Amendment 4 opposition grows

By John Labriola - Dozens of residents flocked to the Crystal River City Council and Citrus County Commission meetings this week to urge local elected officials to pass a resolution condemning pro-abortion Amendment 4, which would enshrine late-term abortion on demand in the Florida Constitution.

“If Amendment 4 passes due to the apathy of government officials and the naivete of Florida residents, the floodgates of ‘women’s reproductive rights,’ aka baby murder, will break open in the Sunshine State,” said Crystal River pro-life advocate Anna Loughridge, who spoke last week at the Inverness City Council meeting to urge the council to take a stand against the ballot measure. 

At the County Commission meeting, nearly 20 residents asked commissioners to oppose the amendment, which would repeal Florida's Heartbeat Protection Act, make abortion the only procedure not to require parental consent for minors, do away with the sonogram requirement and 24-hour waiting period for abortions, and abolish all existing abortion clinic safety regulations while including a broad “health" loophole that would allow abortion at any time after “viability” if the abortionist claims it’s necessary "to protect the patient's health," which courts have interpreted as justifying abortion for virtually any reason. 

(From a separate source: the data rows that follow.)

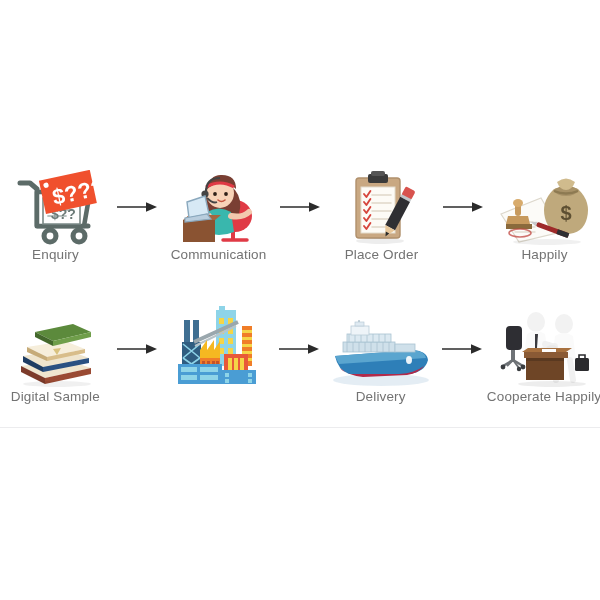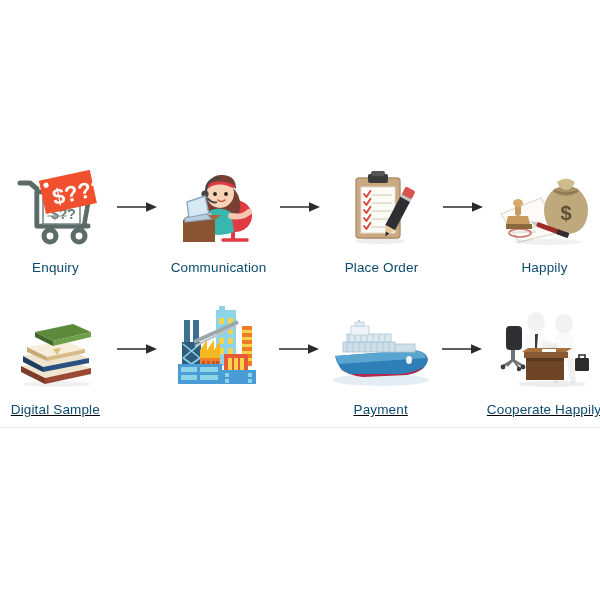--- a/index.html
+++ b/index.html
@@ -50,9 +50,9 @@
     justify-content: center;
   }
   .step-label {
-    margin-top: 14px;
+    margin-top: 1px;
     font-size: 13.5px;
-    color: #0c4a6e;
+    color: #737373;
     letter-spacing: 0.15px;
     white-space: nowrap;
     text-align: right;

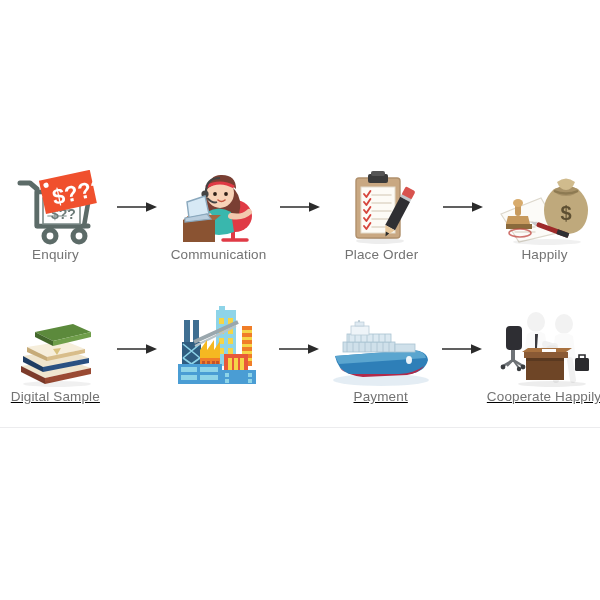--- a/index.html
+++ b/index.html
@@ -33,7 +33,7 @@
     width: 600px;
     height: 120px;
   }
-  .flow-row.row-2 { margin-top: 22px; text-decoration: underline; }
+  .flow-row.row-2 { margin-top: 22px; }
 
   .step {
     width: 112px;

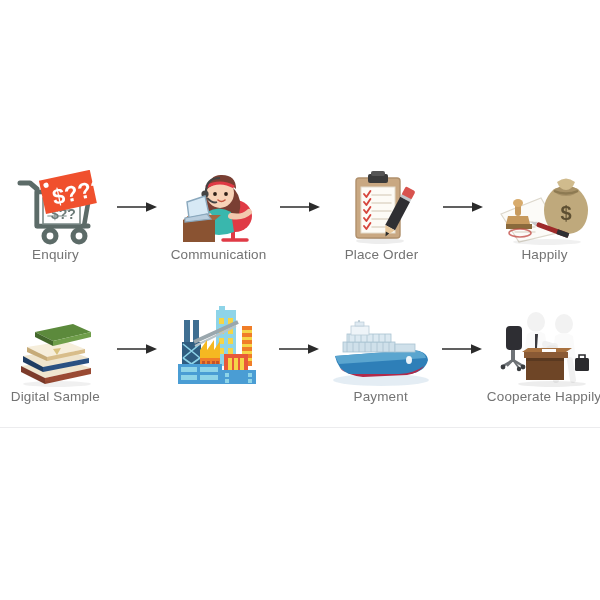--- a/index.html
+++ b/index.html
@@ -378,7 +378,7 @@
             <ellipse cx="80" cy="40" rx="3" ry="4" fill="#ffffff" opacity="0.9"></ellipse>
           </svg>
         </div>
-        <div class="step-label">Payment</div>
+        <div class="step-label">Delivery</div>
       </div>
 
       <div class="arrow">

“I think this issue pushes human decency too far, to the point of being evil,” said Gary McClintock of Hernando.

Marianne Parker of Homosassa described a gruesome partial-birth abortion procedure, which Amendment 4 would permit. 

“I would request a plea for you all to do something, but if you don’t already know what to do, then your conscience is already seared,” she said.

Commissioner Diana Finegan said after her uphill battle sponsoring last year’s border resolution, she would support a resolution condemning Amendment 4 if another commissioner sponsored it, but none offered to do so.

Commissioners Jeff Kinnard and Rebecca Bays both said they would vote No on Amendment 4 but did not think it was the Commission’s business to take a stand against it.

“I will be voting absolutely no, but I don’t think going any further falls under our purview,” Kinnard said.

Added Bays: “I too will not be voting for Amendment 4. That's me personally, but I'm not going to impose that on a county of citizens and ask them to do anything. That's their right to go to the ballot and vote the way they like.”

The Collier County Commission, the Gilchrist County Commission and the Trenton City Commission have all passed resolutions condemning Amendment 4.